The sole reason I still buy the VS licenses, is because I also keep juniors using Resharper (a VS refactoring/quality addin) and Diamond Binding (a database access addin/library, again VS only), which pretty much add 20% on the productivity of a bunch of noobs.
Sometimes (rarely) the place I go into uses MS Project Server "properly", and the TFS changeset/issue tracking makes VS worthwhile over SVN as well.
The reasons against using Mono (if you are going for minimising cost of development, and putting ideology aside), is being able to use things like WPF/WCF/WF. This is above and beyond what you need to develop most applications though.
3laws: No freebies, no backsies, GTFO.
Just fork out the $$ for VS and you've instantly saved yourself weeks of development. But Mono.... just give up now. Unless things have changed over the past 2 or 3 years. But I doubt it.
So basically, you're ranting against something you haven't tested for close to 3 years. But you 'doubt' it has changed, so you are sure your opinion is still valid.
And you've been modded Informative!
A third party implementation of a standard defined by the first-party implementor is always going to lag behind the original. Even if .Net is technical nirvana, if your platform's only implementation comes from a third party, your platform is a second-class citizen.
Only if you care about or need the "latest whizz-bang features". For most serious development I've never needed anything over .NET 2.0 so far, which Mono implements very admirably (plus a bit more).

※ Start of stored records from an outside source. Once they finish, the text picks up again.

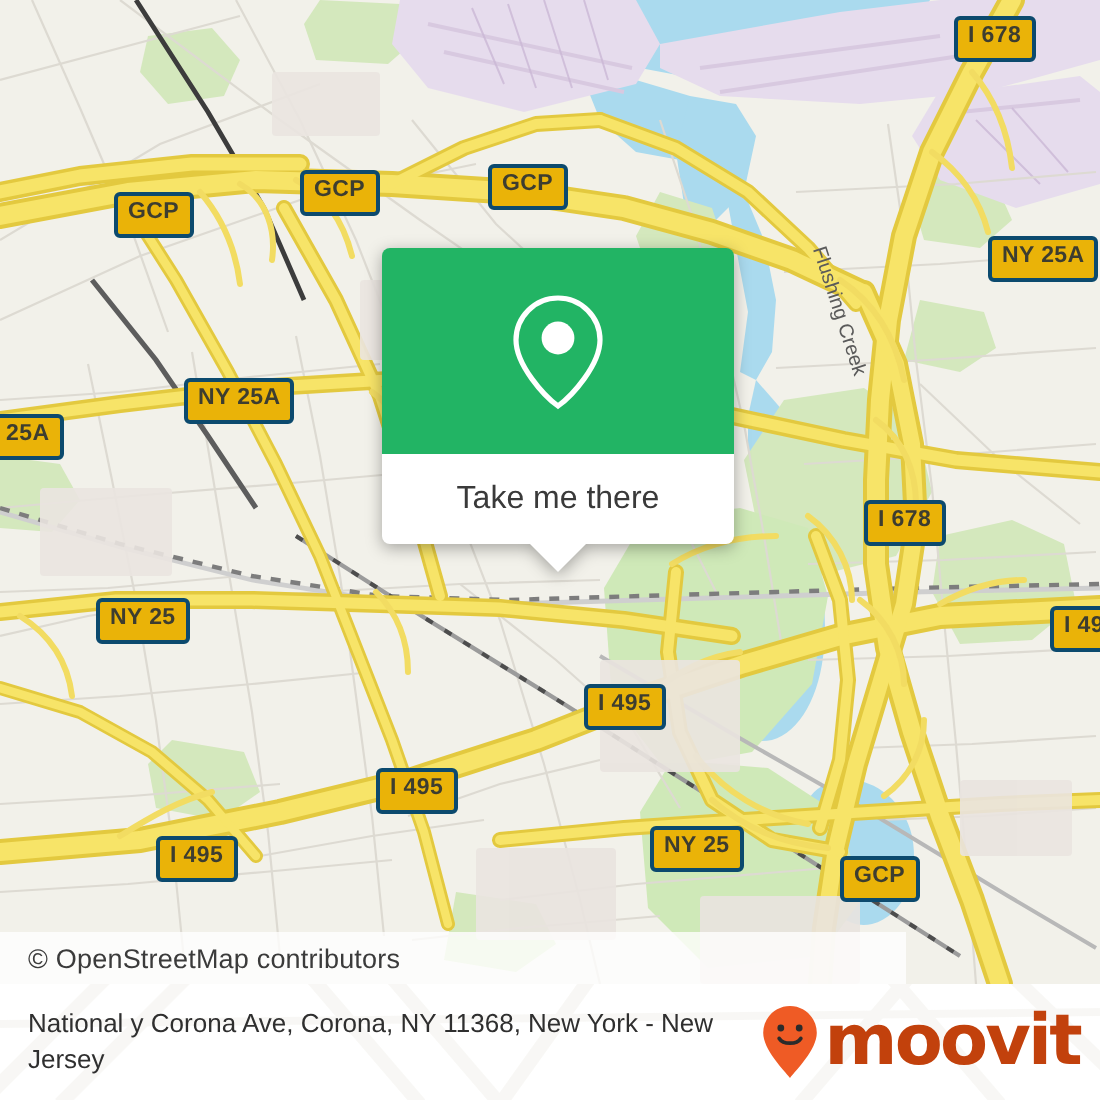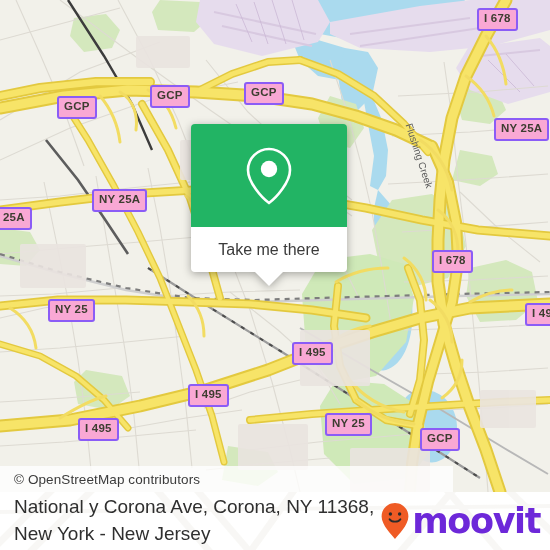--- a/index.html
+++ b/index.html
@@ -44,22 +44,22 @@
     font-size: 13.5px;
     color: #3b3b3b;
     letter-spacing: 0.1px;
     white-space: nowrap;
   }
 
   
   .shield {
     position: absolute;
     z-index: 25;
-    background: #f9a8d4;
-    border: 2px solid #8b5cf6;
+    background: #eab308;
+    border: 2px solid #0c4a6e;
     border-radius: 3px;
     color: #3d3d30;
     font-weight: bold;
     font-size: 11.5px;
     line-height: 1;
     padding: 3px 5px 4px 5px;
     white-space: nowrap;
     letter-spacing: 0.2px;
     font-family: "Liberation Sans", sans-serif;
   }
@@ -72,21 +72,21 @@
     color: #5a5a5a;
     white-space: nowrap;
     font-family: "Liberation Sans", sans-serif;
   }
 
   
   .popup {
     position: absolute;
     left: 191px;
     top: 124px;
-    width: 156px;
+    width: 176px;
     z-index: 60;
     filter: drop-shadow(0 2px 4px rgba(0,0,0,0.32));
   }
   .popup-head {
     background: #22b464;
     border-radius: 4px 4px 0 0;
     height: 103px;
     display: flex;
     align-items: center;
     justify-content: center;
@@ -130,37 +130,37 @@
     position: absolute;
     left: 0; top: 0;
     width: 550px; height: 58px;
     opacity: 0.5;
   }
   .footer-text {
     position: relative;
     z-index: 3;
     padding-left: 14px;
     width: 415px;
-    font-size: 19px;
+    font-size: 13px;
     line-height: 1.42;
     color: #2f2f2f;
   }
   .brand {
     position: relative;
     z-index: 3;
     display: flex;
     align-items: center;
     gap: 2px;
     margin-left: auto;
     padding-right: 10px;
   }
   .brand-word {
     font-size: 35px;
     font-weight: bold;
-    color: #6d28d9;
+    color: #c2410c;
     letter-spacing: -1.4px;
     line-height: 1;
     font-family: "DejaVu Sans", sans-serif;
   }
 </style>
 </head>
 <body>
 
 <div id="root">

Yes, it does mean I need to be a little more careful if I want things to run cross-platform - mono isn't in itself a final solution for cross platform stuff, and it's VERY possible to write Windows only code, Linux only code or even MacOS only code when using the .NET Framework and/or mono, but if you're targetting being cross-platform it really isn't too hard to do, and you definitely don't feel "second class" with the current mono versions (definitely did before there was much .NET 2.0 support, but because everything above that is "fluff" to someone developing core back-end stuff, there's been plenty of time for catch-up on the stuff that matters).